When Passport Health asked me to write about my travel journeys, I immediately said, “Yes”. I didn’t have to think twice. I loved the idea of talking about why I started to do more solo traveling after my life changing event. While this next paragraph may seem a little dark, I encourage you to read on. I share my tips for taking solo adventure.
I was 33 in 2007 when my husband of four years was diagnosed with adrenal cancer. About eight weeks after his first doctor’s appointment he died. We didn’t have any children together, so I was truly alone. He died in November a few weeks before Thanksgiving, and his birthday was in early December. I was anticipating a tsunami of loss with these two dates followed by the December holidays. I shared this with a dear friend. My friend sustained a personal loss as well, and I felt she understood my situation. She suggested that I “do something different” this December. She shared how following their family’s own devastating loss, she and her husband took their children on a holiday.
I lived in Michigan, and the thought of being in a warmer climate for an extended weekend seemed very attractive. I booked a trip to Florida and made certain that my trip had all of the necessary creature comforts. I didn’t want to rent a car, so I took a shuttle from the airport straight to the hotel.
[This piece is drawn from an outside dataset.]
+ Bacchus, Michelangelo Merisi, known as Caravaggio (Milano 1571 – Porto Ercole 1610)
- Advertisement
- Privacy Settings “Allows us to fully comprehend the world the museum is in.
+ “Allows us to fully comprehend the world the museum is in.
Prior to being married I had traveled alone, but this trip was different. It was less than four weeks after the funeral, and I was feeling raw and vulnerable. I booked the trip online and when asked who my emergency contact was it gave me pause. I tried to skip that part; however, the website wouldn’t allow me to continue. I quickly entered my uncle’s contact information. I packed the essentials in my carry- on, tucked a snapshot of my husband in between the pages of a book, printed my boarding pass, and headed to the airport.
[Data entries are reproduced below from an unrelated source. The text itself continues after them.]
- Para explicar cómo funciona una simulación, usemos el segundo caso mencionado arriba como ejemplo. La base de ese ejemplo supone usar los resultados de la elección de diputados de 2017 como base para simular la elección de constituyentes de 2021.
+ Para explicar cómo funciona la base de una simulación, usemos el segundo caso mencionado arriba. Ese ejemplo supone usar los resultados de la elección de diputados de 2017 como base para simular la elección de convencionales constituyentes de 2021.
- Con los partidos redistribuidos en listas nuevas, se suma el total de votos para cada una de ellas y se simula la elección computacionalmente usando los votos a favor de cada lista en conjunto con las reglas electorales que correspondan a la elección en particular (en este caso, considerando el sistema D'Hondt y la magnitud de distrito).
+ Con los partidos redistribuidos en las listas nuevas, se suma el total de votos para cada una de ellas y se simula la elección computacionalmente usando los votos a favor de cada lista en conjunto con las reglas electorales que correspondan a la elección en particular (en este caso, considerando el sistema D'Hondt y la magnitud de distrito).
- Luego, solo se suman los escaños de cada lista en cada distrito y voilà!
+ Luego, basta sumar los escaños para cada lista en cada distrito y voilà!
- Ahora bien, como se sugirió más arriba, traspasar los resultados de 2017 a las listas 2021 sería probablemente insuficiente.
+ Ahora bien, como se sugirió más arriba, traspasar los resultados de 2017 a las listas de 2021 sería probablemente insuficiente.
The first solo restaurant meal was difficult. Looking at the menu, I immediately thought of my husband. I noticed that they offered a dish of mussels prepared exactly how my husband loved. I started to question myself if this was a smart decision because now I was looking at the lobster, and remembering the time we were together in Maine eating lobster. However, these intense moments passed. The second and third meals were easier.
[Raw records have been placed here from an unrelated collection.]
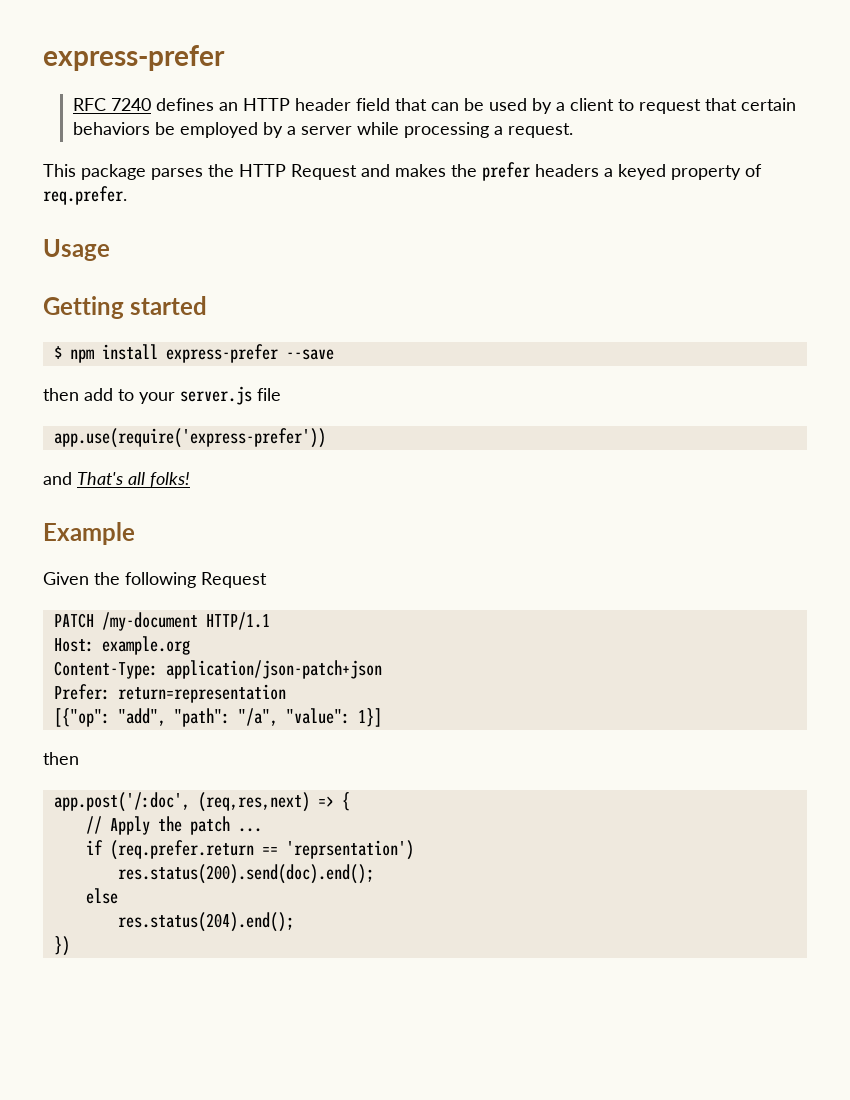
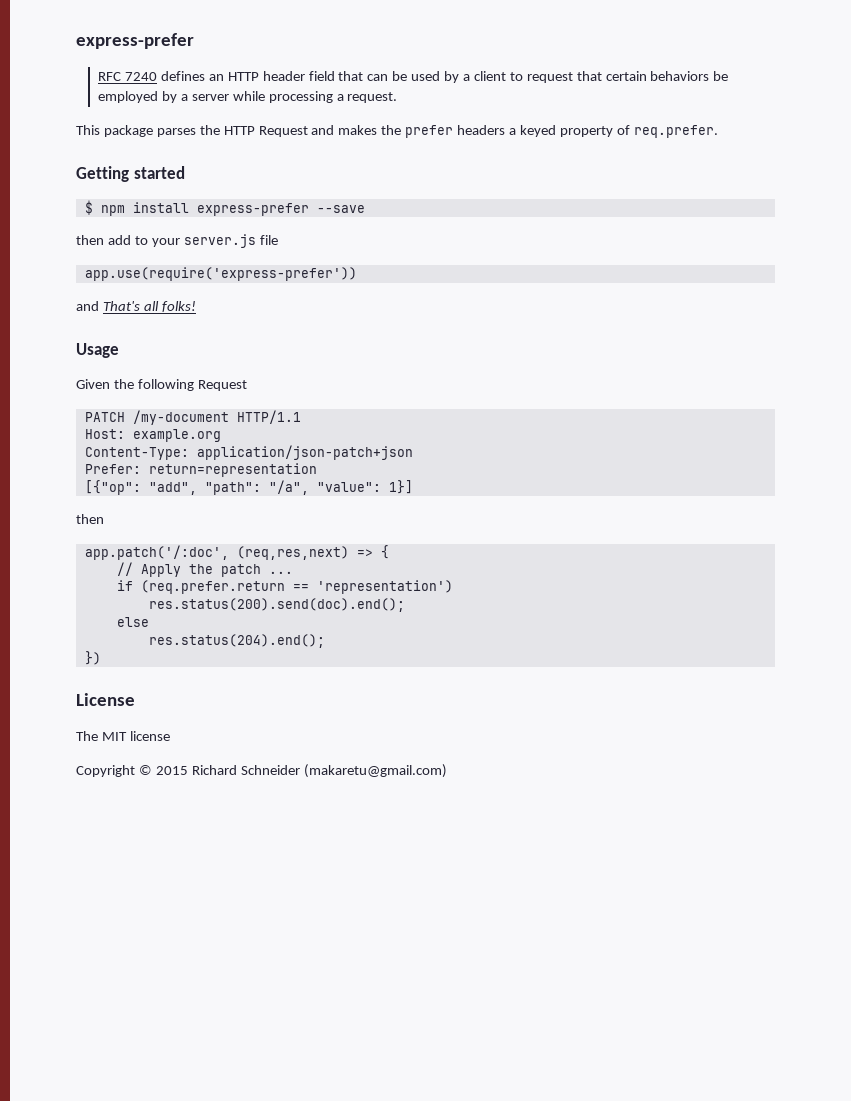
- Usage
- Example
+ Usage
- app.post('/:doc', (req,res,next) => {
+ app.patch('/:doc', (req,res,next) => {
- if (req.prefer.return == 'reprsentation')
+ if (req.prefer.return == 'representation')
+ License
+ The MIT license
+ Copyright © 2015 Richard Schneider (makaretu@gmail.com)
Since that first Florida trip, I’ve traveled solo on several occasions. I’ve literally taken planes, trains and an automobile to reach my destination. On multiple occasions, I’ve traveled by myself to northern Michigan, New York City, Boston, and Chicago.
While you may not have experienced a death of a loved one, you may have experienced a different type of loss: a job, a friendship, a relationship, or a divorce. These types of losses are often unexpected, unwanted, and unplanned, which makes it even more painful. Personally, my journey of healing began with that extended weekend to Florida. However, you don’t have to travel a great distance to move closer to your own transformation. If you are planning solo travel for the first time, and you find the task daunting, here are some suggestions:
1. If you’ve never traveled alone, you may want to plan a day trip before scheduling a week long solo vacation. This will get your feet wet so to speak. For example, you will experience dining for one. Getting to know a place through your own lens is a different experience than sharing it with others, but don’t be intimidated.
2. When you are setting your itinerary, be sure to have a back-up plan. Earlier this year I was in Boston when an extreme blizzard hit. The airport, museums, major highways, and some restaurants were closed. This isn’t the first time I’ve found myself snowbound to my hotel, but I was disappointed that I wasn’t able to meet my family. I ordered a few movies, instead of having a pity party. Also, plans can quickly change even on a sunny day, and if you have a few alternatives in mind, it is easier to adapt to a sudden schedule shift.
3. Don’t expect a major transforming moment to occur because you may be setting yourself up for a large disappointment. While you may be saying “goodbye” to something or someone, don’t set your expectations too high. It is often in the smaller, unplanned moments that give birth to something new. On the Florida trip I began meditation, and it is something that I still practice.
I am grateful for this opportunity to share with you a part of my journey post loss. I will be traveling this fall to Kenya. A part of the trip will be to visit organizations that service widows. The second part of the trip, I will be on a safari. I look forward to sharing my experiences with you when I return.